• YOUR GOAL:
Give the data again exactly, without its images.

• DATA UNDER STUDY:
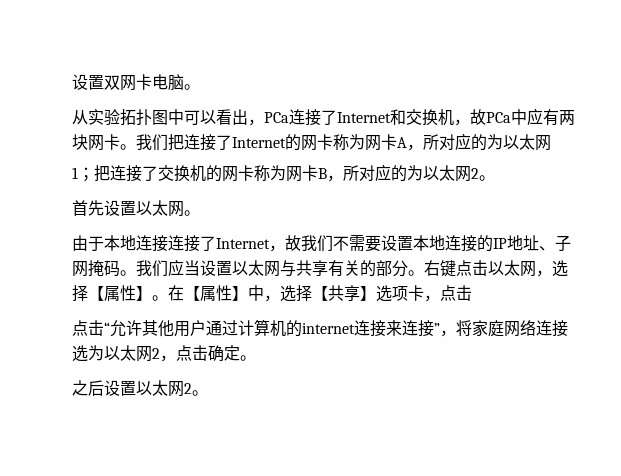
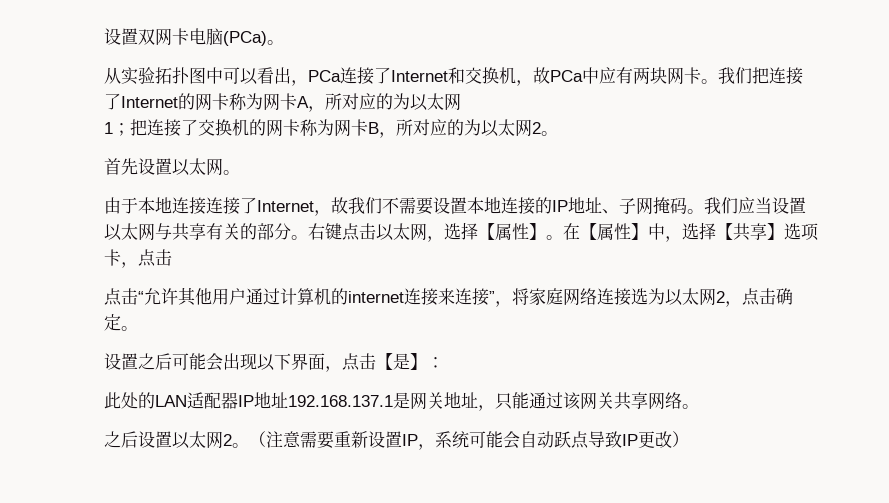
- 设置双网卡电脑。
+ 设置双网卡电脑(PCa)。
+ 设置之后可能会出现以下界面，点击【是】：
+ 此处的LAN适配器IP地址192.168.137.1是网关地址，只能通过该网关共享网络。
+ （注意需要重新设置IP，系统可能会自动跃点导致IP更改）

• SOLUTION:
- 设置双网卡电脑。
+ 设置双网卡电脑(PCa)。
+ 设置之后可能会出现以下界面，点击【是】：
+ 此处的LAN适配器IP地址192.168.137.1是网关地址，只能通过该网关共享网络。
+ （注意需要重新设置IP，系统可能会自动跃点导致IP更改）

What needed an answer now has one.